§ Work instructions: Somewhere below, one line contains "font-family: none ->" and a later line contains "16px -> 14px;". Output those two lines and everything between them exactly, and nothing else.

§ Provided data:

*** Block opens ***

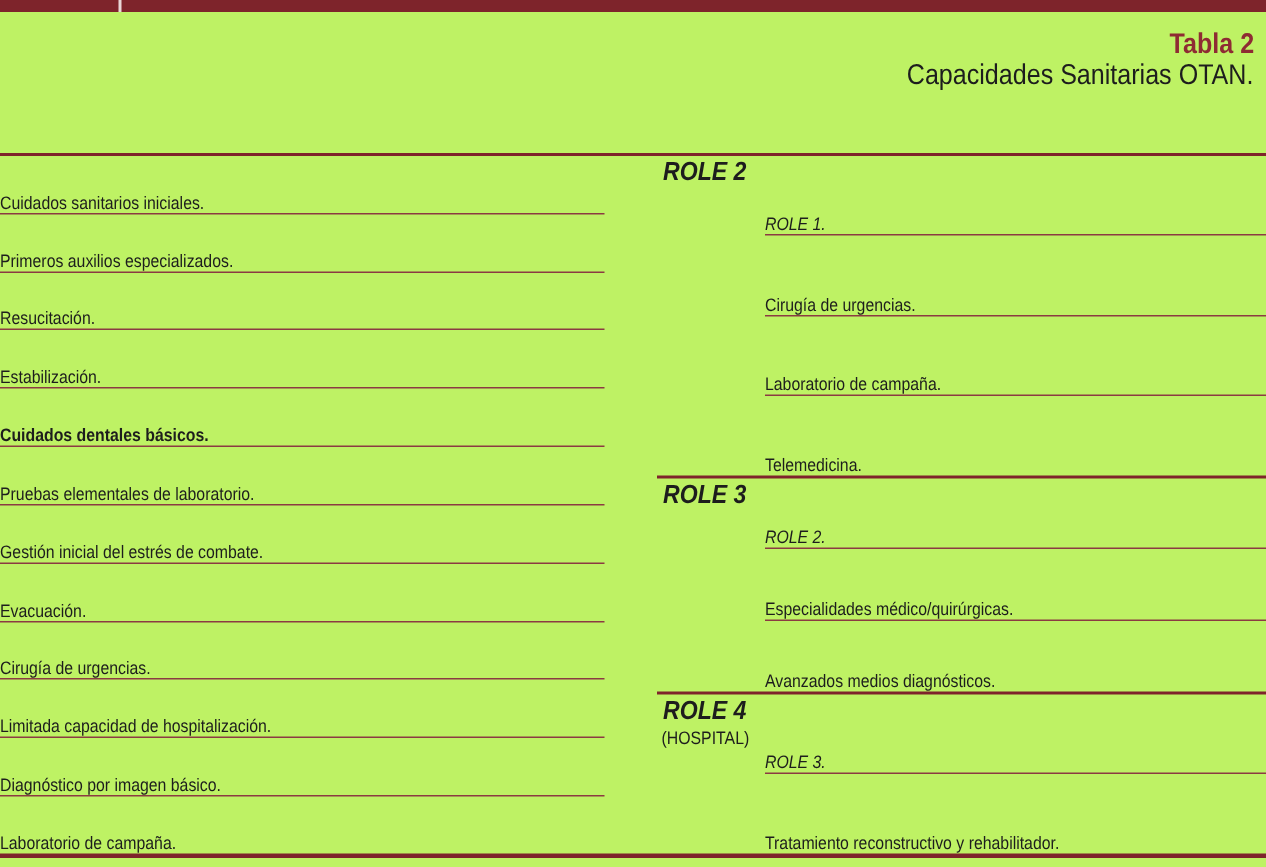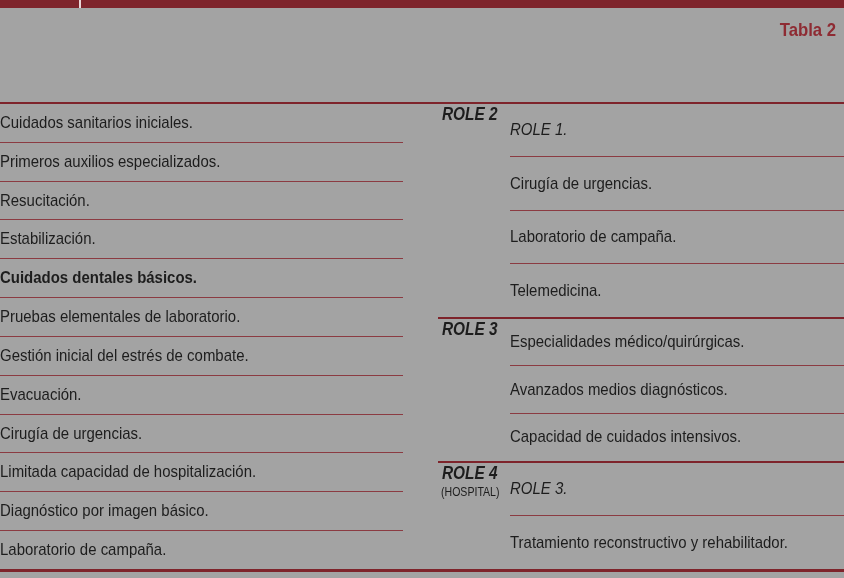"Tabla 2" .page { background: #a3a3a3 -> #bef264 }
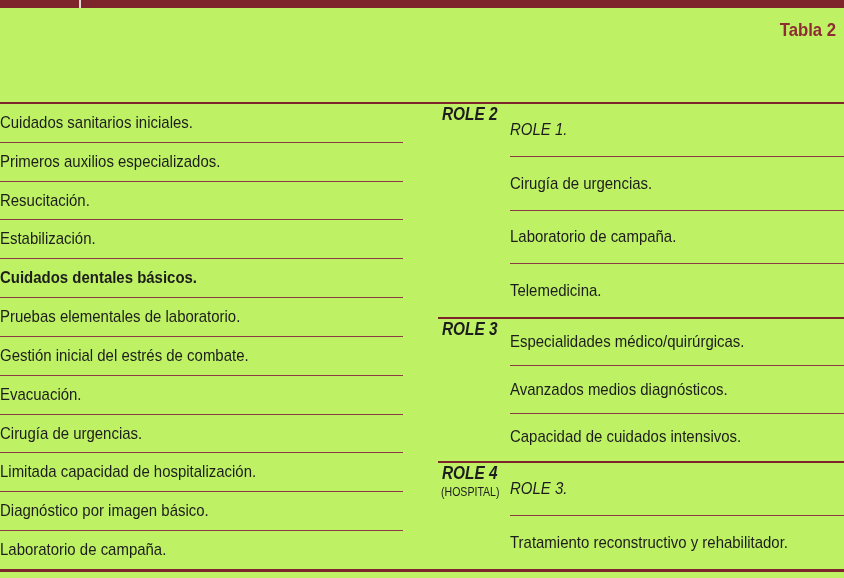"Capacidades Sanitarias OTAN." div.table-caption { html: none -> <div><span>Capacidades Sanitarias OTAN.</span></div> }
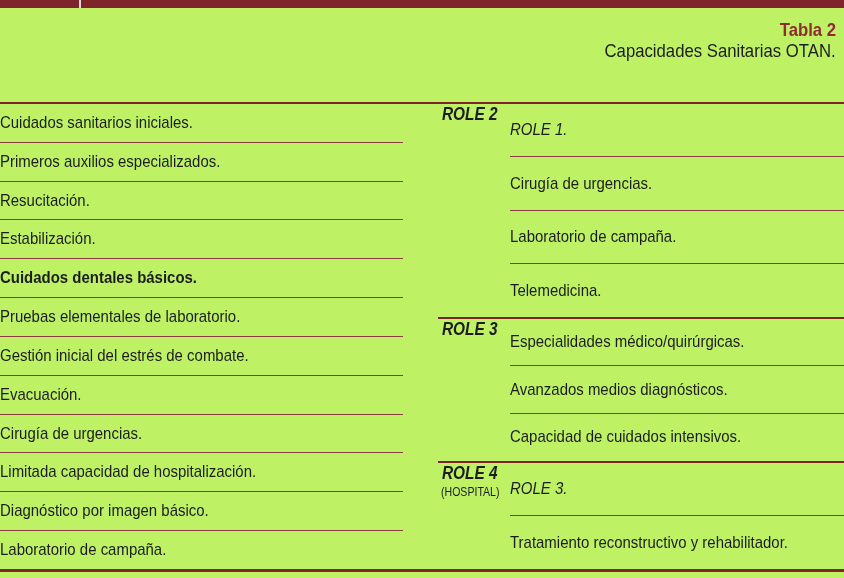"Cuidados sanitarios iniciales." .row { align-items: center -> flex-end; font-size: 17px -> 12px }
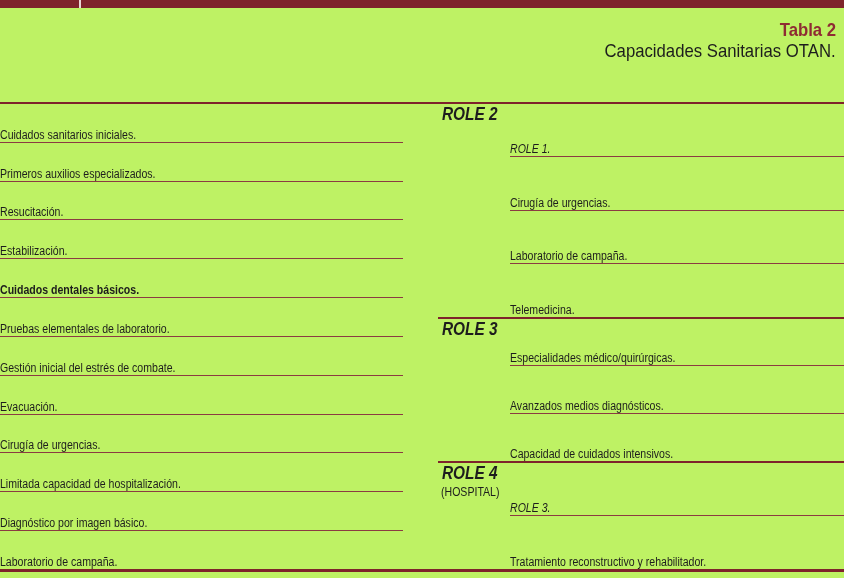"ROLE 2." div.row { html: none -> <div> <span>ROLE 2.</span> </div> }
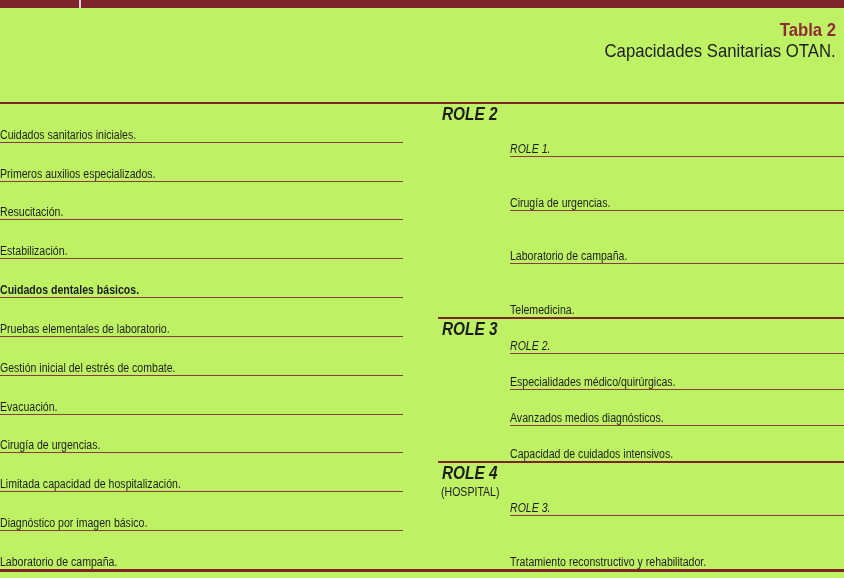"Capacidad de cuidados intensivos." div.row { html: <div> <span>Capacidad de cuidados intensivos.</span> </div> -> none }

*** Block closes ***
*** Block opens ***

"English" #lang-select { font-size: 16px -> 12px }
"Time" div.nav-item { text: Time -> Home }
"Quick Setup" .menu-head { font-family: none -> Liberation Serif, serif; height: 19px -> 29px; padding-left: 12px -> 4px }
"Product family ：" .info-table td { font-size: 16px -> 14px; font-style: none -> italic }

*** Block closes ***
*** Block opens ***

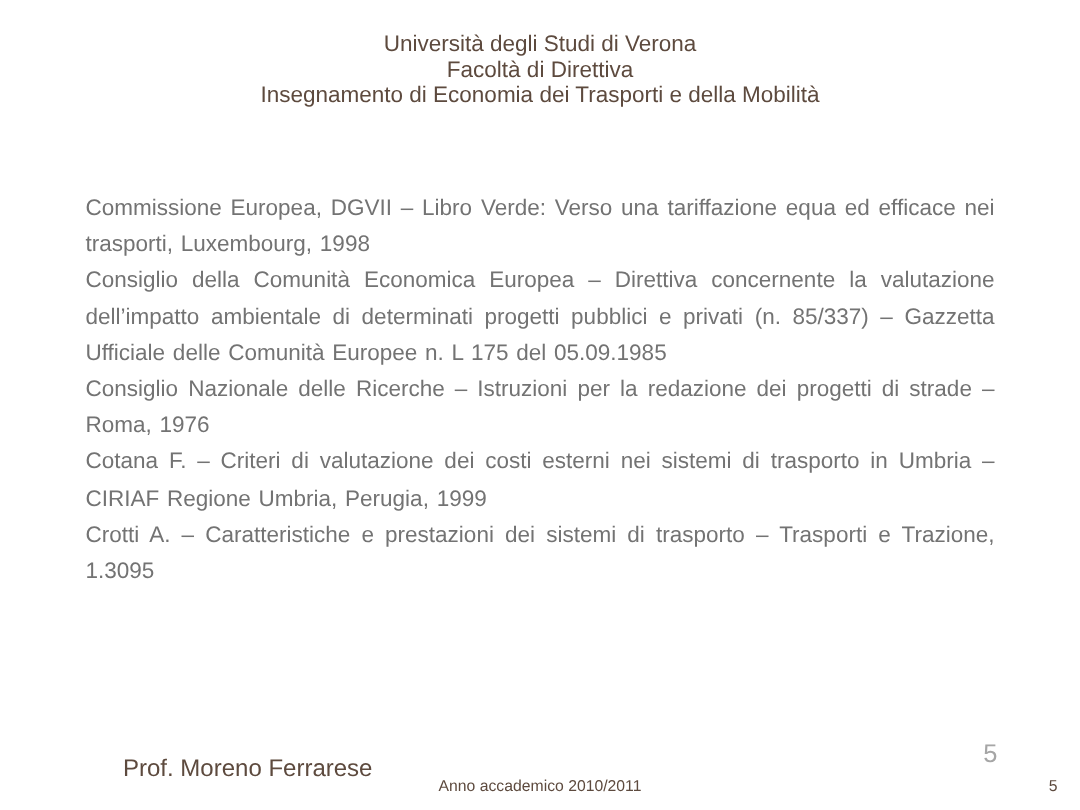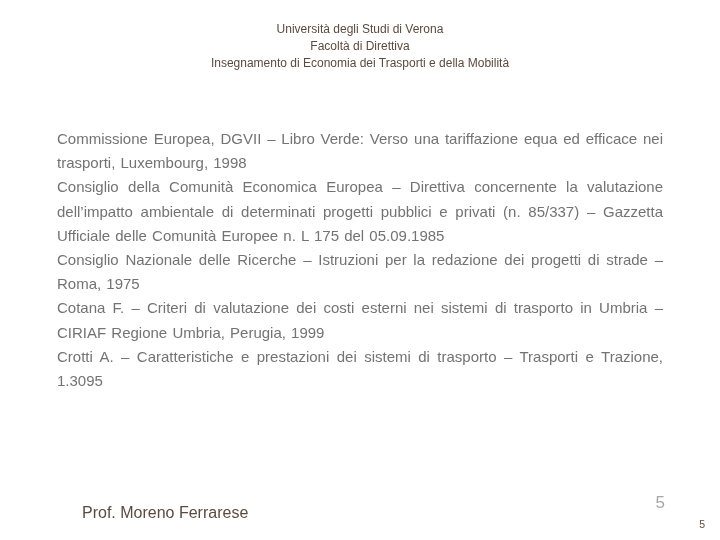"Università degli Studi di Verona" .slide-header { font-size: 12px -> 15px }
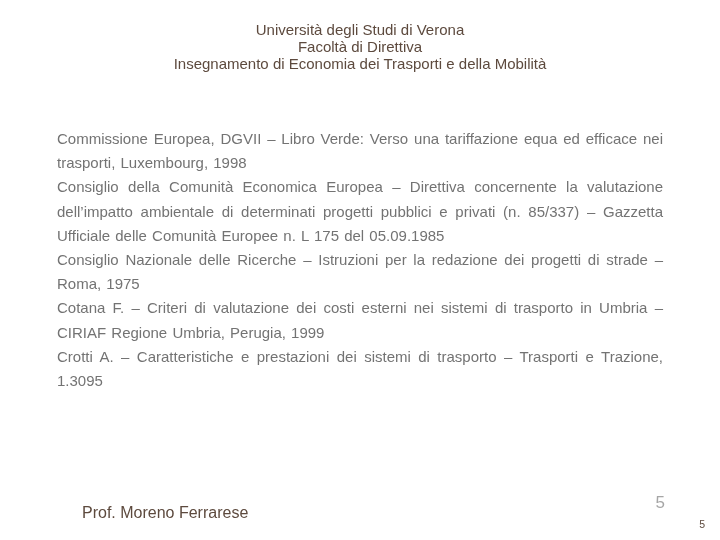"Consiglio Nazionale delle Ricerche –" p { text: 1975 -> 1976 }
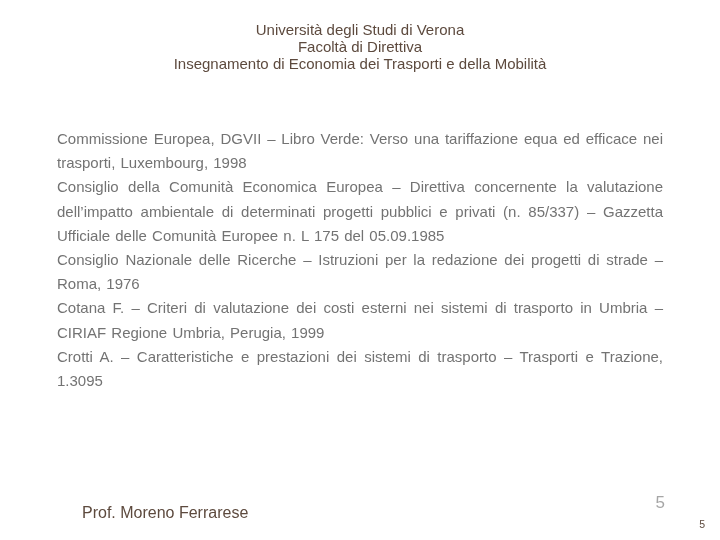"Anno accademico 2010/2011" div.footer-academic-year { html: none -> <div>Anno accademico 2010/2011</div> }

*** Block closes ***

§ Exercise response:
"Quick Setup" .menu-head { font-family: none -> Liberation Serif, serif; height: 19px -> 29px; padding-left: 12px -> 4px }
"Product family ：" .info-table td { font-size: 16px -> 14px; font-style: none -> italic }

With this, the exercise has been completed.